陳青山停在了那裡,回頭看向了東海劍宗方向。
當初在那裡,他曾經殺過一個叫做青團的劍修。
“於是我終於明白了許多東西。李石,山照水說得對。世人不應該因為我們的想法,而成為一種犧牲的警示。”
陳青山收回了目光,在一地血色裡尋找著。
可是人與人,其實是一樣的。
崖主境的劍修的死,難道就不是死了嗎?
陳青山沒有能夠在那些被李石一劍斬碎的許多血肉裡找到山照水的模樣。
劍與劍的模樣也是一樣的。
無非破碎了,化作一地不甘的碎片。
所以山照水或許確實已經找不到了。
陳青山看了許久,轉回頭去,看著海崖白梅之中沉默的李石,輕聲說道:“不要至死方休,該知錯了,師弟。

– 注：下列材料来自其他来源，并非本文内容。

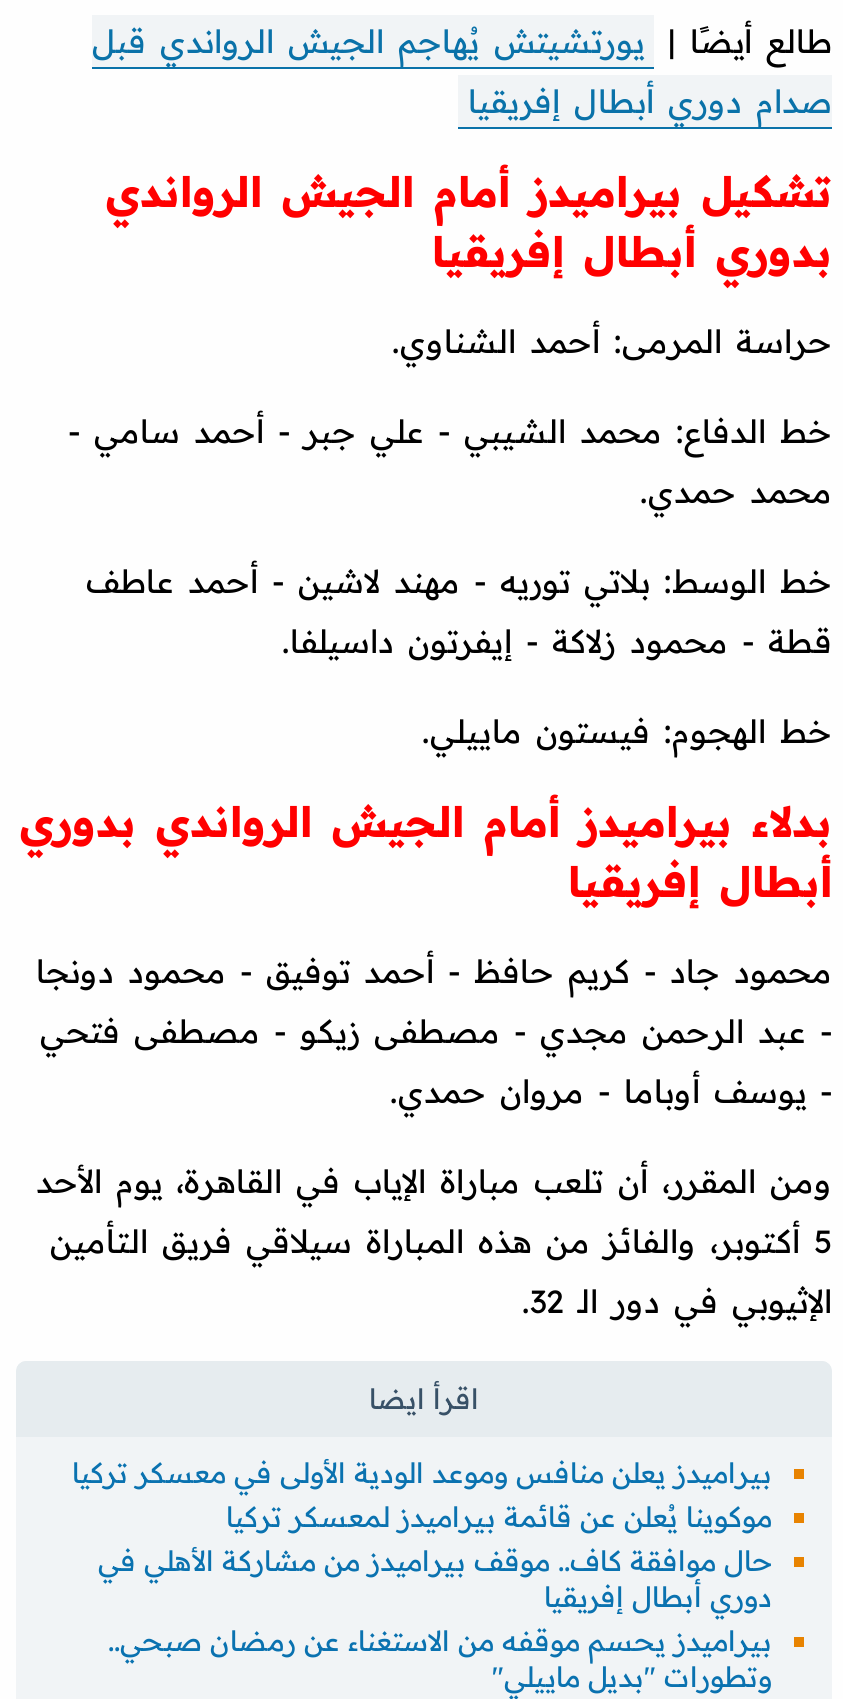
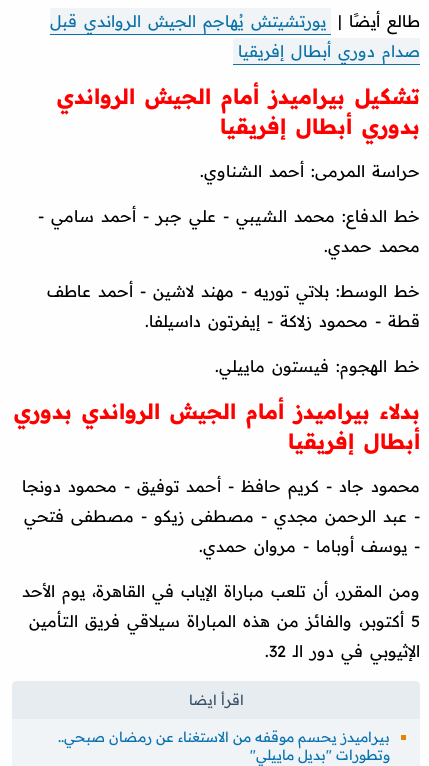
- بيراميدز يعلن منافس وموعد الودية الأولى في معسكر تركيا
- موكوينا يُعلن عن قائمة بيراميدز لمعسكر تركيا
- حال موافقة كاف.. موقف بيراميدز من مشاركة الأهلي في
- دوري أبطال إفريقيا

”
身體殘破的道人蹣跚著,走下崖去。
少年道人長久的沉默地站在那裡。
或許是雨水太大了,澆得他身形踉蹌了一下,而後拄著劍在海崖上跪坐了下來。
這柄破破爛爛的劍,大概確實是從天上來的,直到落在了道人的手裡。
但人呢?
人當然都是人間的。
李石好像突然明白為什麼當血色被雨水衝淨的時候,自己會在陳青山的眼睛裡看見青山人間了。
也許不再心心念念著去看人間。
他們這樣的人,才能夠真正地看見人間。
但似乎為時已晚。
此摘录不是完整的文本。